Together, Laurie and the March girls grow from lives of childish imagination, playing together in Jo’s wild theatricals, toward the more sober, grown-up pursuits available to them. They all strain against and within societal expectations in different ways, and Hamill ostensibly explores the novel’s issues of gender identity through a modern lens, particularly how Jo, always defined as a tomboy, might have presented or identified had she lived in a less rigid era. It’s an incredibly interesting idea, but not what shows up onstage. Or, rather, it is exactly all that shows up: one idea over and over again, explicitly stated in scene one and reiterated (it feels like) every few pages.
“I’m the man of the family, with father away,” pronounces Jo in an early scene, explaining why she still wears the swashbuckler’s costume, complete with false mustache, she wore rehearsing the Christmas play she wrote for herself and her sisters.
“Jo, you know you can’t,” Marmee says soon after, referring to Jo’s preferred clothing. Soon after that: “Don’t ask me for womanish opinions, Meg, I never say the right thing.” And so it goes, always restated but never expanded or actually explored within the confines of the show’s cultural world. It’s a Big Idea pasted on top of an existing story and shouted out with all the subtlety of America Ferrera’s feminism 101 monologue in the “Barbie” movie.
Hamill exploded onto the New York theater scene in 2014 when her adaptation of Jane Austen’s “Sense and Sensibility” with theater company Bedlam earned a rave from The New York Times. This year she landed, and not for the first time, on American Theatre magazine’s list of the country’s most-produced playwrights. It turns out there is a hefty regional theater appetite for beloved titles repackaged with modern, feminist ideas.
As flat as this interpretation fell for me, I genuinely like Hamill as a smart, inventive playwright with a taste for reworking stories like “The Scarlet Letter,” “Dracula” and “Emma” that have historically punished or limited women in ways big and small, overt and covert. Her “Pride and Prejudice,” which landed at Seattle Rep in 2017, was fizzy fun, and the high-concept, meta-theatrical style only heightened the stakes of the story’s intricate social machinations.
Maybe it’s the lack of any discernible connection between the characters onstage, but no one seemed to be having all that much fun (the fact that many of the cast members were hard to hear didn’t help). Critically, there’s no palpable sense of kinship, platonic or romantic, between Jo and Laurie. Amy, who in the novel sometimes misuses words in her frantic desire to seem older than she is, now misuses words constantly, and the joke wears thin. However, Cort’s balled fists and grumpy little walk earn all the many laughs they get; you can practically feel her Amy vibrating with the white-hot rage that only a disrespected youngest sibling can generate.

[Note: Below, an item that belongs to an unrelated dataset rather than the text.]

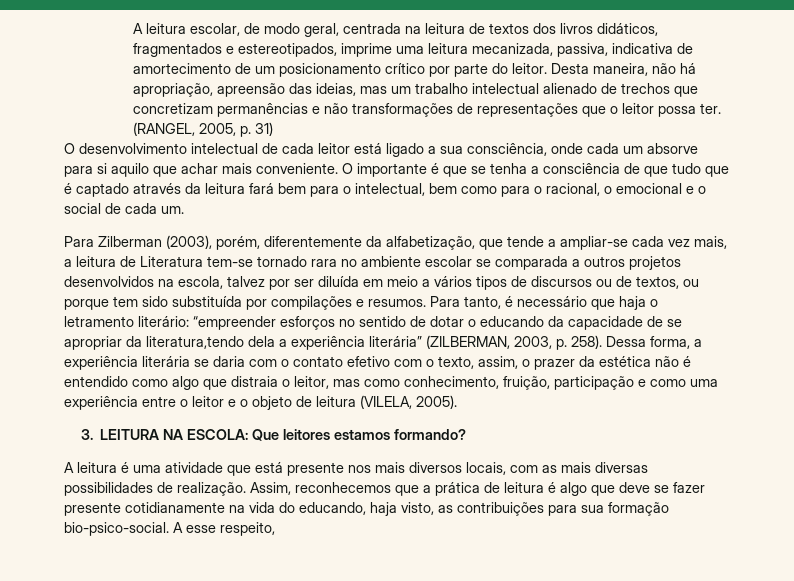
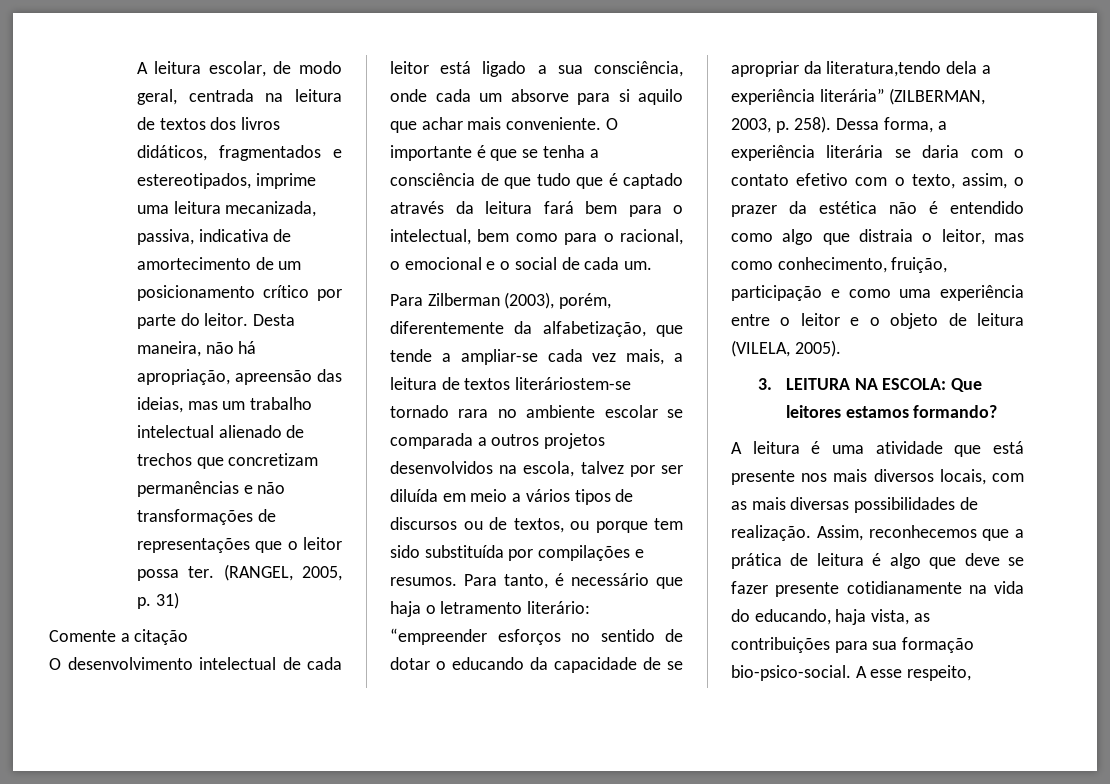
+ Comente a citação
- Para Zilberman (2003), porém, diferentemente da alfabetização, que tende a ampliar-se cada vez mais, a leitura de Literatura tem-se tornado rara no ambiente escolar se comparada a outros projetos desenvolvidos na escola, talvez por ser diluída em meio a vários tipos de discursos ou de textos, ou porque tem sido substituída por compilações e resumos.
+ Para Zilberman (2003), porém, diferentemente da alfabetização, que tende a ampliar-se cada vez mais, a leitura de textos literáriostem-se tornado rara no ambiente escolar se comparada a outros projetos desenvolvidos na escola, talvez por ser diluída em meio a vários tipos de discursos ou de textos, ou porque tem sido substituída por compilações e resumos.
- Assim, reconhecemos que a prática de leitura é algo que deve se fazer presente cotidianamente na vida do educando, haja visto, as contribuições para sua formação bio-psico-social.
+ Assim, reconhecemos que a prática de leitura é algo que deve se fazer presente cotidianamente na vida do educando, haja vista, as contribuições para sua formação bio-psico-social.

I won’t get into all the ways this adaptation sands down its story’s bittersweet edges, but suffice to say the emotional tidiness is jarring. Life can feel hard, and while life for the March sisters doesn’t feel easy, it does feel straightforward. There seems to be no internal struggle, only grappling with external circumstance: Of course Jo shouldn’t marry Laurie, of course Meg and her husband will work things out, of course Amy will live happily ever after.
Ultimately, I missed the familiar ache of “Little Women,” of painful choices made, childhood vanished, love misplaced. With this version, your brain might be temporarily intrigued but no heartstrings will be tugged and no beliefs challenged, and at the end of the day, why else do we need stories? Jo March knows that better than anyone.